A string's subsequence is a new string formed from the original string by deleting some (can be none) of the characters without disturbing the remaining characters' relative positions. (i.e., "ACE" is a subsequence of "ABCDE" while "AEC" is not).
It is guaranteed the answer fits on a 32-bit signed integer.
Example:
Input: s = "rabbbit", t = "rabbit" Output: 3 Explanation: As shown below, there are 3 ways you can generate "rabbit" from S.rabbbitrabbbitrabbbit
Input: s = "babgbag", t = "bag" Output: 5 Explanation: As shown below, there are 5 ways you can generate "bag" from S.babgbagbabgbagbabgbagbabgbagbabgbag
Approach: We are going to use DP here. We are going to maintain a 2D table where Table[i][j] will tell the number of subsequences of s[0...j] of t[0...i]. Obviously Table[Length(t)][Length(s)] will be our answer. Here is how we will fill the table:
- We take the 2D Table of size Table[Length(t) + 1][Length(s + 1]
- For all i = 0...Length(s): Table[0][i] = 1 as if t is empty that means for s[0...i] will have exactly 1 number os subsequence which is equal to t.
- Table[i][j] =
- Table[i][j - 1] if t[i - 1] != s[j - 1]

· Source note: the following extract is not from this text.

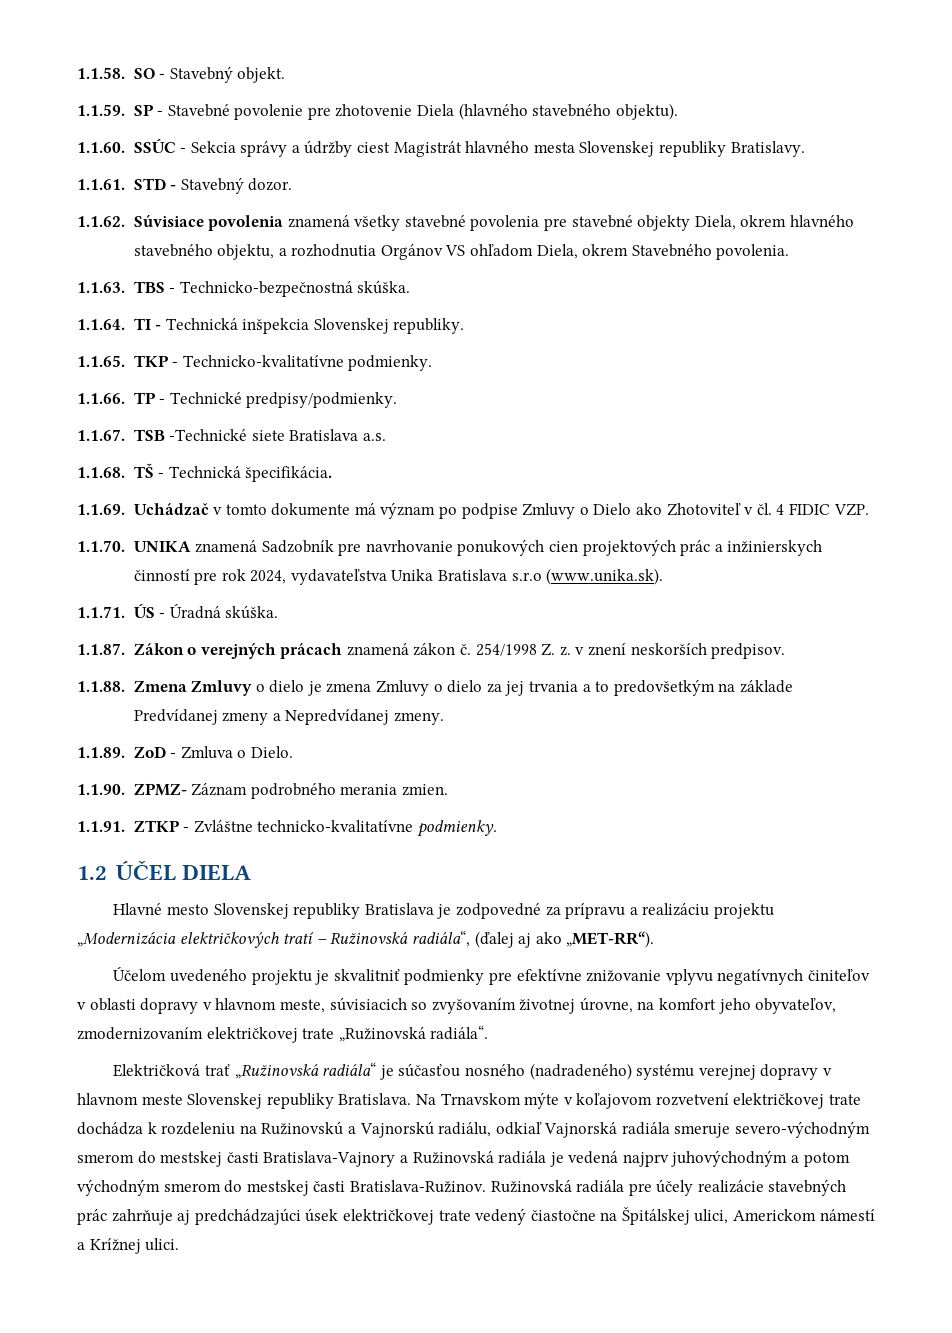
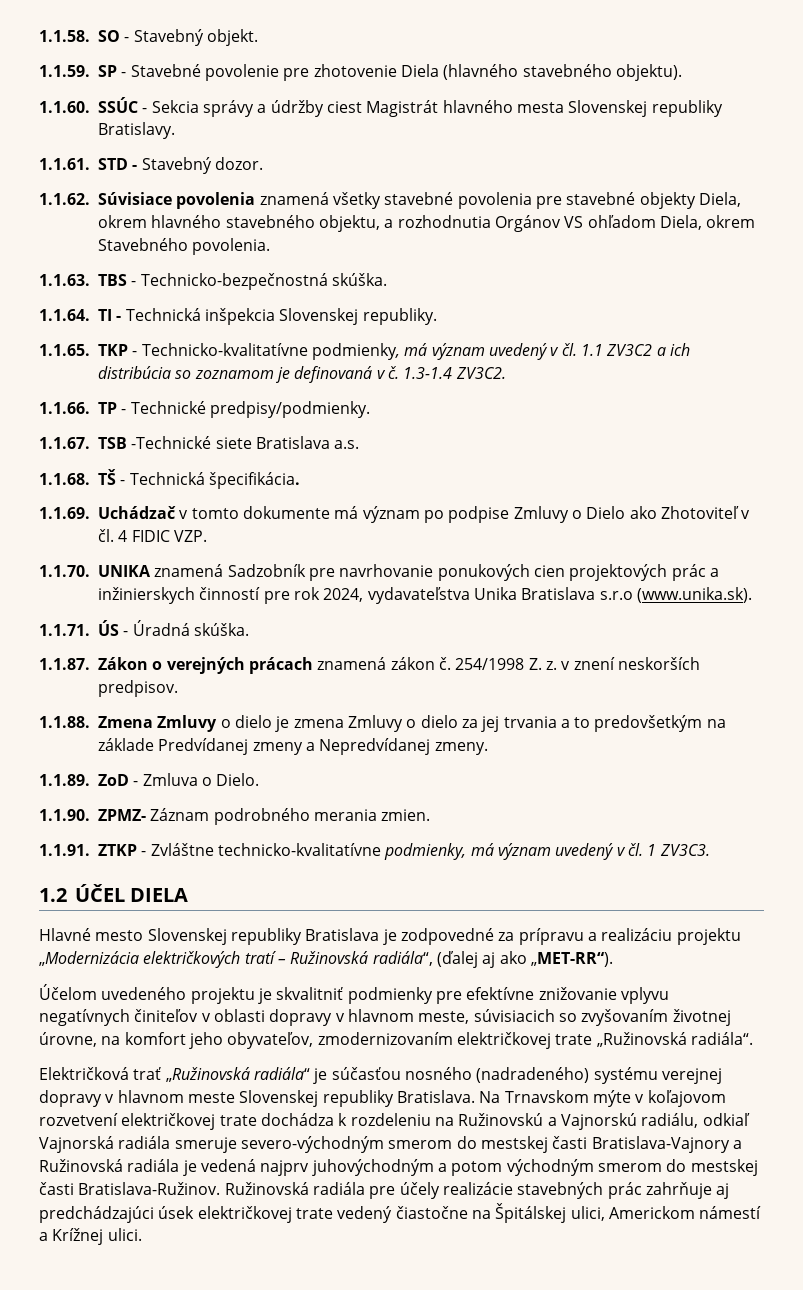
- 1.1.65. TKP - Technicko-kvalitatívne podmienky.
+ 1.1.65. TKP - Technicko-kvalitatívne podmienky, má význam uvedený v čl. 1.1 ZV3C2 a ich distribúcia so zoznamom je definovaná v č. 1.3-1.4 ZV3C2.
- 1.1.91. ZTKP - Zvláštne technicko-kvalitatívne podmienky.
+ 1.1.91. ZTKP - Zvláštne technicko-kvalitatívne podmienky, má význam uvedený v čl. 1 ZV3C3.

- Table[i - 1][j - 1] + Table[i][j - 1] otherwise.
That's all!
Implementation in C#:
public int NumDistinct(string s, string t)
{
int[,] table = new int[t.Length + 1, s.Length + 1];
for (int i = 0; i <= s.Length; ++i)
{
table[0, i] = 1;
}
for (int i = 1; i <= t.Length; ++i)
{
for (int j = 1; j <= s.Length; ++j)
{
if (t[i - 1] == s[j - 1])
{
table[i, j] = table[i - 1, j - 1] + table[i, j - 1];
}
else
{
table[i, j] = table[i, j - 1];
}
}
}
return table[t.Length, s.Length];
}
Complexity: O(m * n)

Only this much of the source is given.